§ GOAL OF THE EXERCISE: Give back an exact copy of the lines in the records below, from the line that has "text: Perubahan ->" through the line that has "html: <div>Pasal 5", and nothing besides.

[Opening INPUT MATERIAL section]

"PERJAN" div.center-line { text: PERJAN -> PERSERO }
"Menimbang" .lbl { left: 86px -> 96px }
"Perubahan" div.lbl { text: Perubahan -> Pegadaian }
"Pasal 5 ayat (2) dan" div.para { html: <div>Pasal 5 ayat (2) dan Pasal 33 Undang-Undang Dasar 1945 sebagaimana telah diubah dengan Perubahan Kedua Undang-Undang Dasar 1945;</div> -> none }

[Closing INPUT MATERIAL section]
[Opening INPUT MATERIAL section]

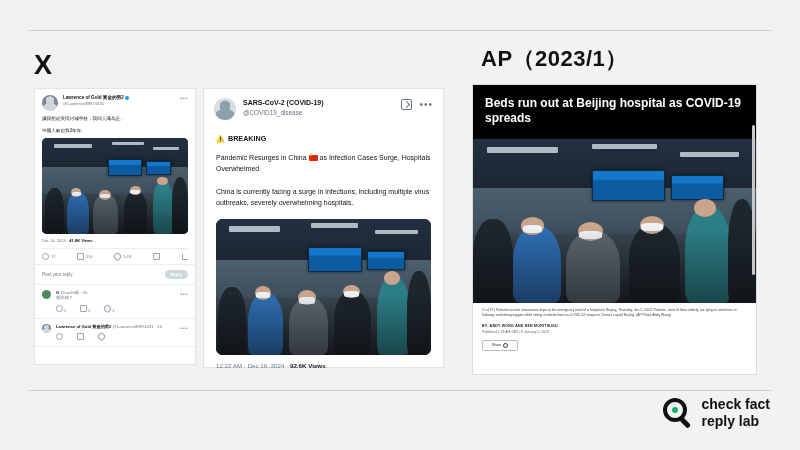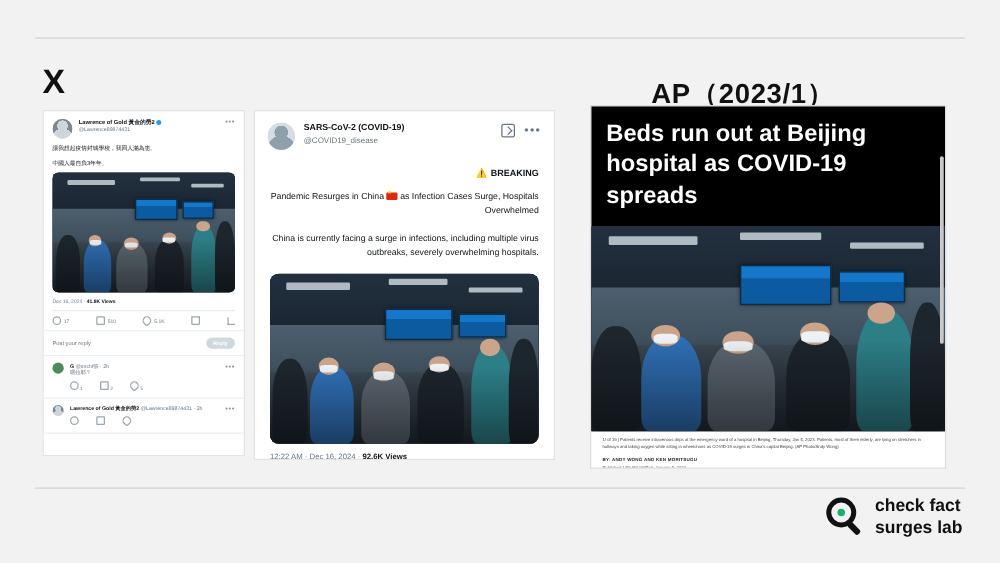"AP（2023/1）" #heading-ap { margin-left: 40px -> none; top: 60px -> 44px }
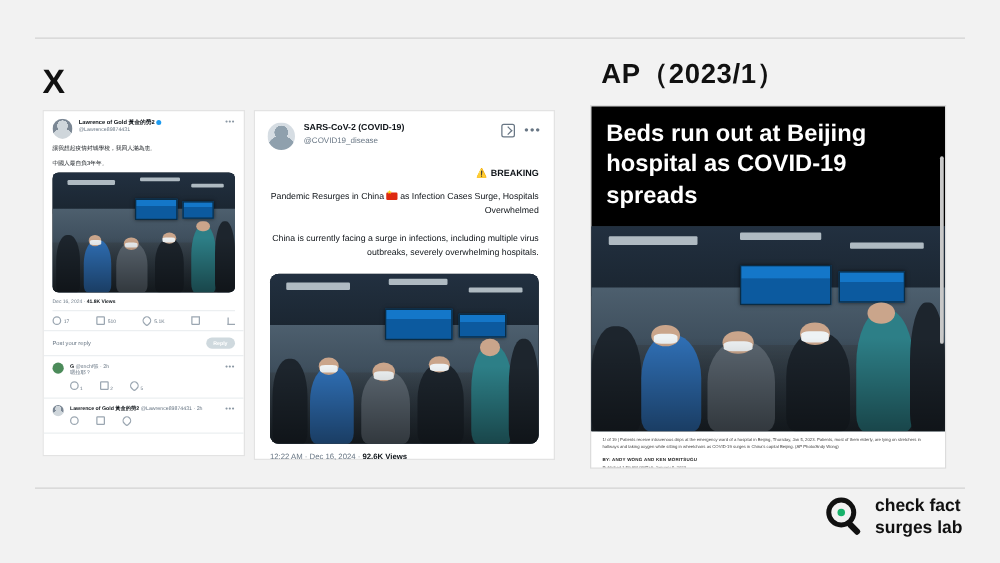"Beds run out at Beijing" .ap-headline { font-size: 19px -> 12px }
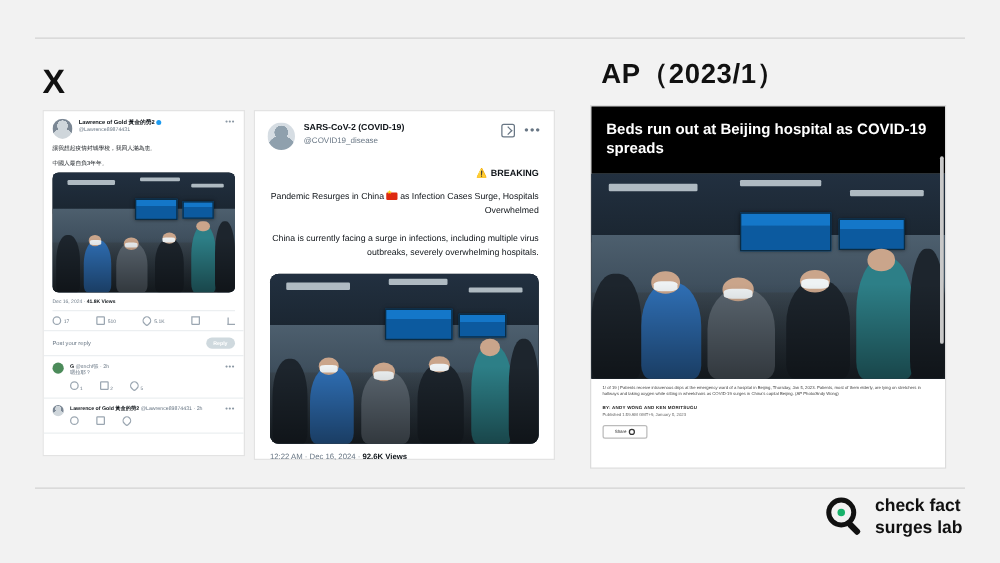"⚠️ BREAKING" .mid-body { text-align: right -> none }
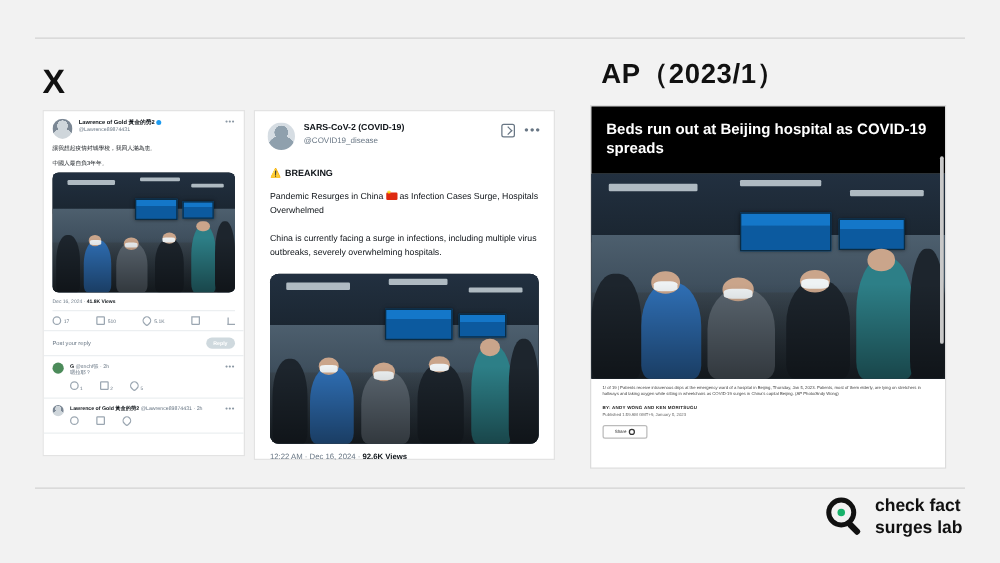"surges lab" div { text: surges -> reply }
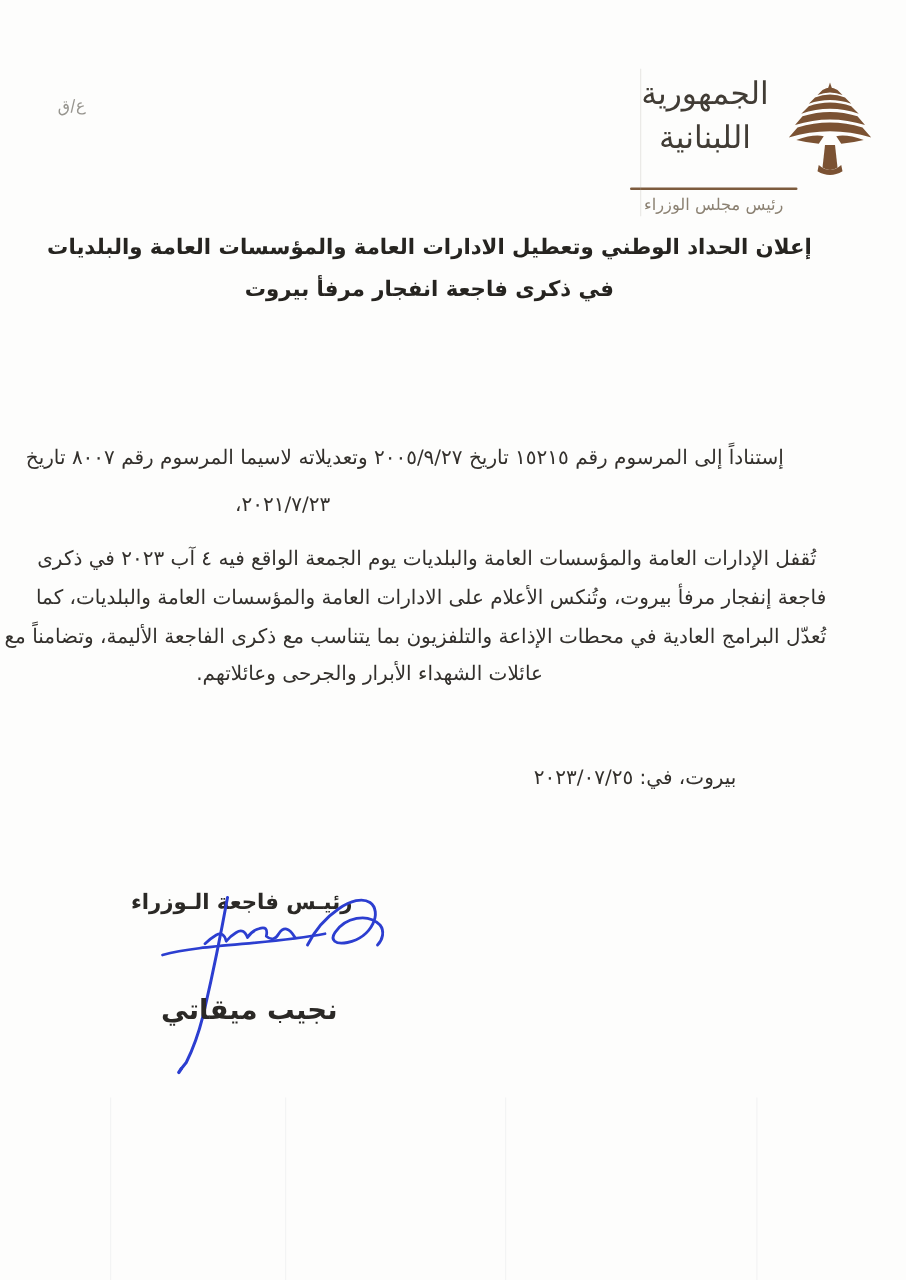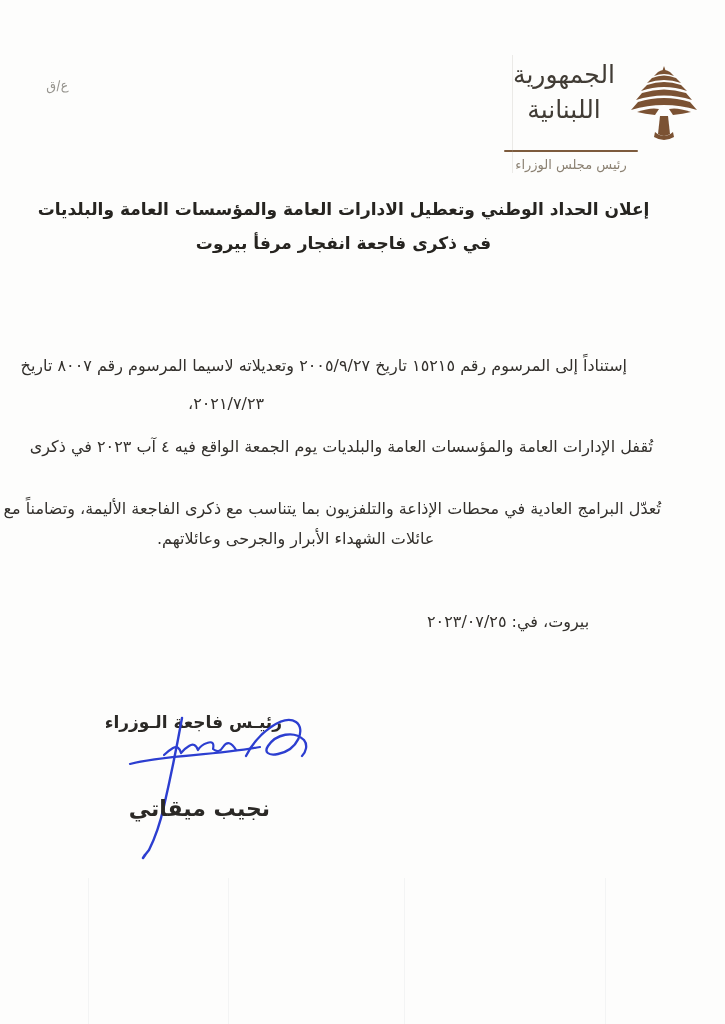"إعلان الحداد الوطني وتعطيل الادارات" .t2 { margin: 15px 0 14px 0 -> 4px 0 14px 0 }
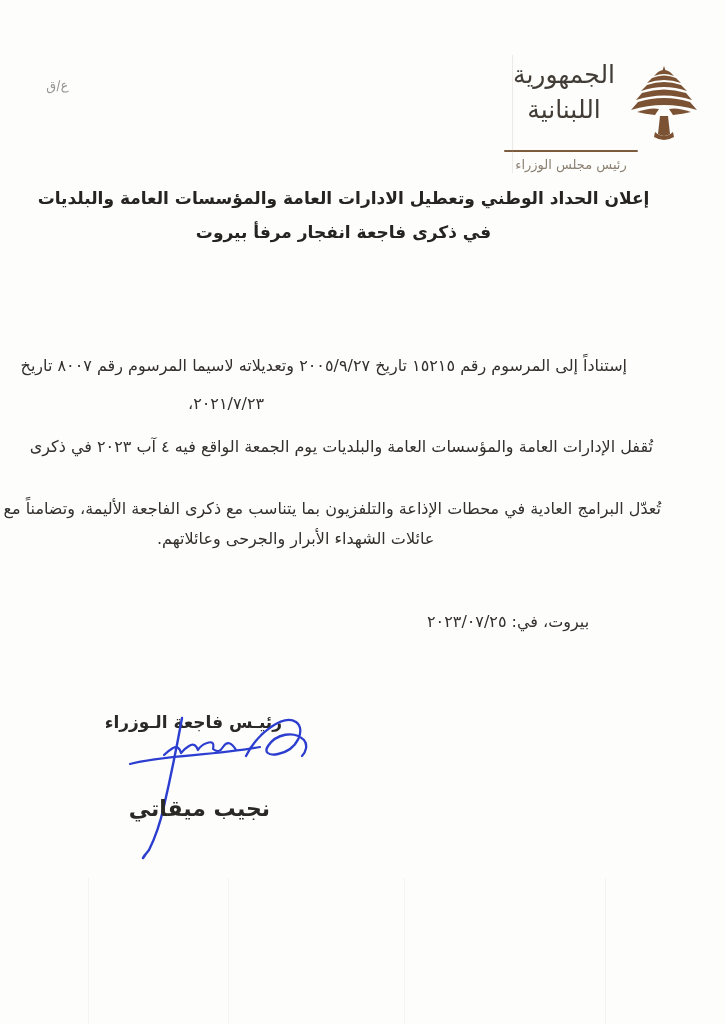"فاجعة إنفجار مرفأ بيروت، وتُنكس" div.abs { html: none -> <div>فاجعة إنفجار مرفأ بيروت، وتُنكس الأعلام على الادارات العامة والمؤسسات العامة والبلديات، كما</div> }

[Closing INPUT MATERIAL section]

§ RESULT OF THIS EXERCISE:
"Perubahan" div.lbl { text: Perubahan -> Pegadaian }
"Pasal 5 ayat (2) dan" div.para { html: <div>Pasal 5 ayat (2) dan Pasal 33 Undang-Undang Dasar 1945 sebagaimana telah diubah dengan Perubahan Kedua Undang-Undang Dasar 1945;</div> -> none }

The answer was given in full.